Keyword args are allowed for getindex
since #25631 was fixed. But including an explicit ;
causes problems:
julia> VERSION
v"1.1.0-DEV.785"
julia> struct Foo end
julia> f = Foo()
Foo()
julia> Base.getindex(::Foo, args...; kwargs...) = (args, kwargs)
julia> f[1, bar = 4]
((1,), Base.Iterators.Pairs(:bar=>4))
julia> f[bar = 4]
((), Base.Iterators.Pairs(:bar=>4))
julia> f[1; bar = 4]
ERROR: syntax: misplaced assignment statement in "f[1; bar = 4]"
julia> f[; bar = 4]
ERROR: syntax: unexpected ";"
Is this a bug?
y4lu
December 3, 2018, 2:51pm
2
Could be ambiguous with the [1; 2]
syntax.
f[(1; b=2)]
>((2,), Base.Iterators.Pairs{Union{}, Union{}, Tuple{}, NamedTuple{(), Tuple{}}}())
1 Like
Unfortunately, yes.

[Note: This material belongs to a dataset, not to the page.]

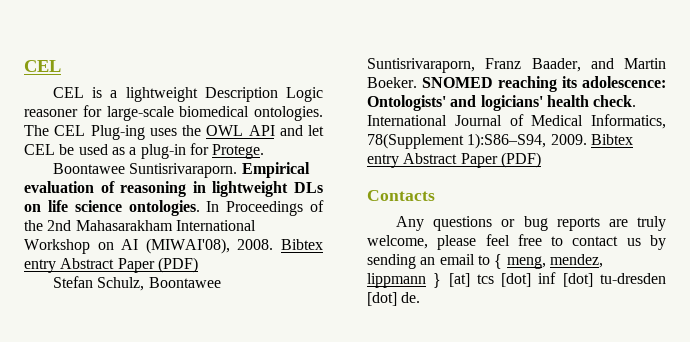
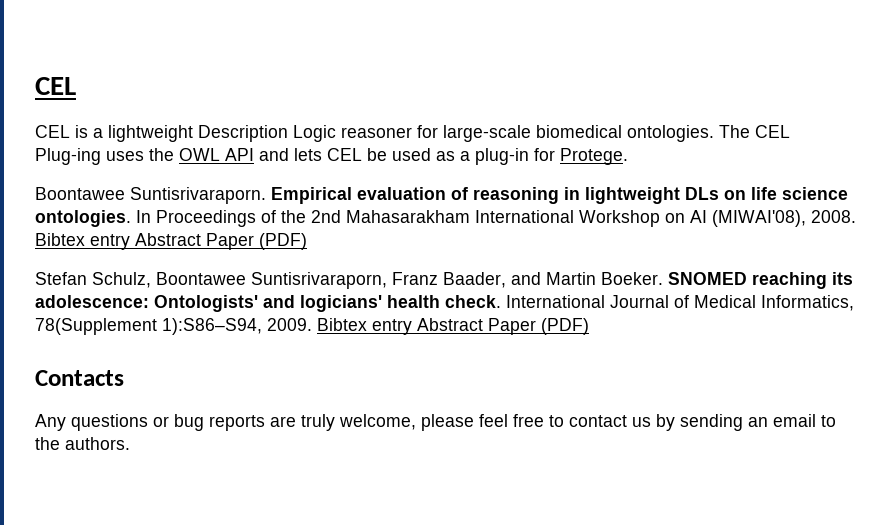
- The CEL Plug-ing uses the OWL API and let CEL be used as a plug-in for Protege.
+ The CEL Plug-ing uses the OWL API and lets CEL be used as a plug-in for Protege.
- Any questions or bug reports are truly welcome, please feel free to contact us by sending an email to { meng, mendez, lippmann } [at] tcs [dot] inf [dot] tu-dresden [dot] de.
+ Any questions or bug reports are truly welcome, please feel free to contact us by sending an email to the authors.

But the ()
workaround you suggested is fine, thanks!
It doesn’t. It’s simply 2
.
2 Likes
y4lu
December 4, 2018, 12:26am
5
I thought the kwargs result was a bit odd, but if you can make use of it… =) just watch it isn’t changed / fixed
It’s dropping the one because it looks like nested code
You might also be able to add a method to Base.typed_vcat(::Foo)
f[1;2;3]
> no method matching typed_vcat(::Foo, ::Int, ::Int, ::Int)
Base.typed_vcat(x::Foo, args, kwargs...) = getindex(x, args, nt = kwargs)
f[1; (c=2, d=3)]
> ((1,), Base.Iterators.Pairs(:nt => ((c=2, d=3),) ))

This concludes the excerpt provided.